- Goal of the exercise
Search each line below for the word "COVER" and list those that contain it.
──────── Data supplied
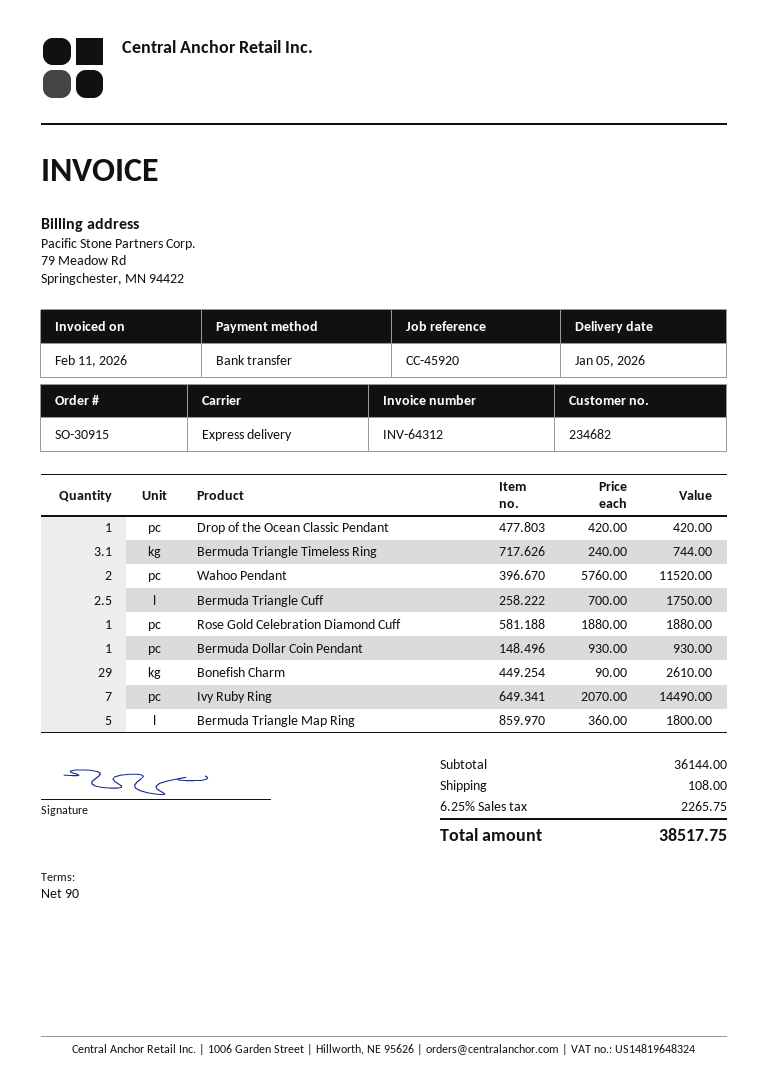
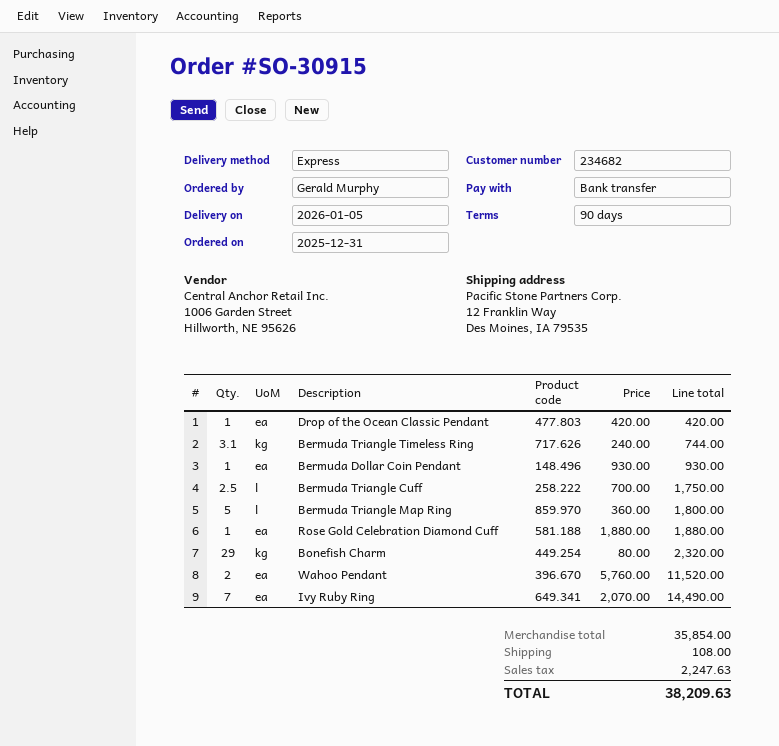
Bonefish Charm: 29 x 90.00 = 2610.00 -> 29 x 80.00 = 2320.00
subtotal: 36144.00 -> 35854.00
tax: 2265.75 -> 2247.63
total: 38517.75 -> 38209.63

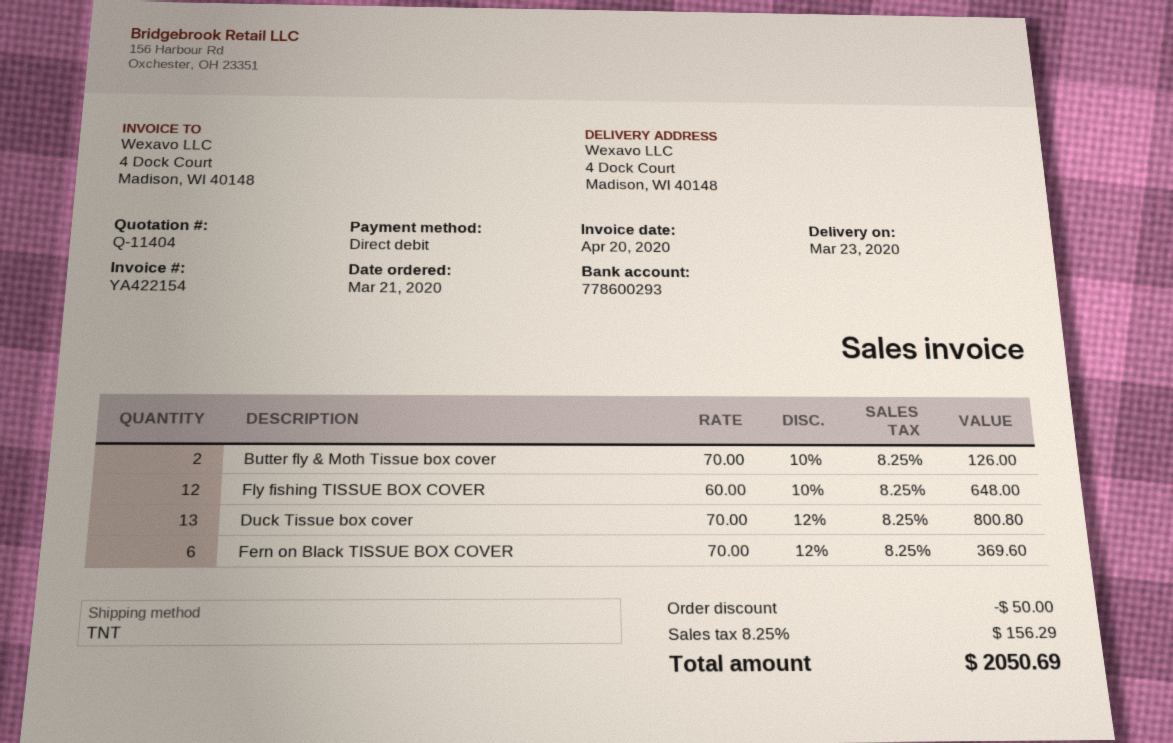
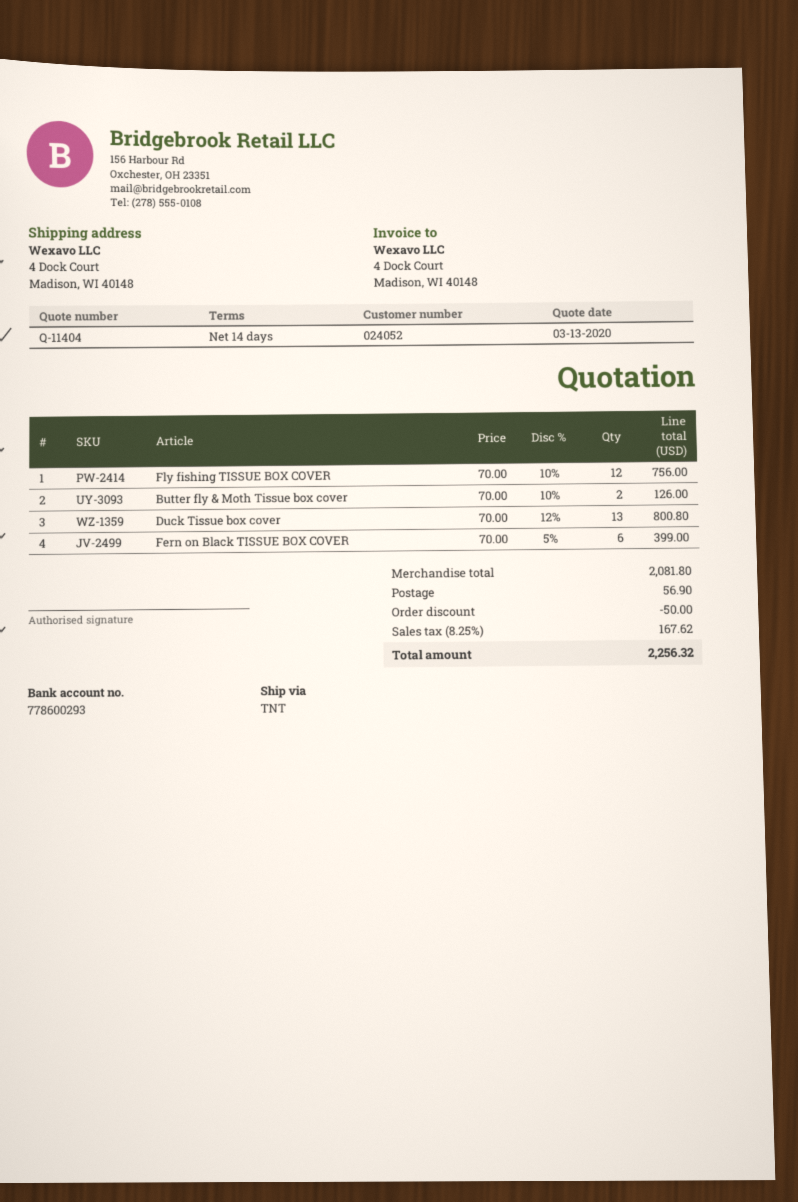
Fly fishing TISSUE BOX COVER: 12 x 60.00 - 10% = 648.00 -> 12 x 70.00 - 10% = 756.00
Fern on Black TISSUE BOX COVER: 6 x 70.00 - 12% = 369.60 -> 6 x 70.00 - 5% = 399.00
shipping: none -> 56.90
tax: 8.25% = 156.29 -> 8.25% = 167.62
total: 2050.69 -> 2256.32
────────────────
- Task answer
Fly fishing TISSUE BOX COVER: 12 x 60.00 - 10% = 648.00 -> 12 x 70.00 - 10% = 756.00
Fern on Black TISSUE BOX COVER: 6 x 70.00 - 12% = 369.60 -> 6 x 70.00 - 5% = 399.00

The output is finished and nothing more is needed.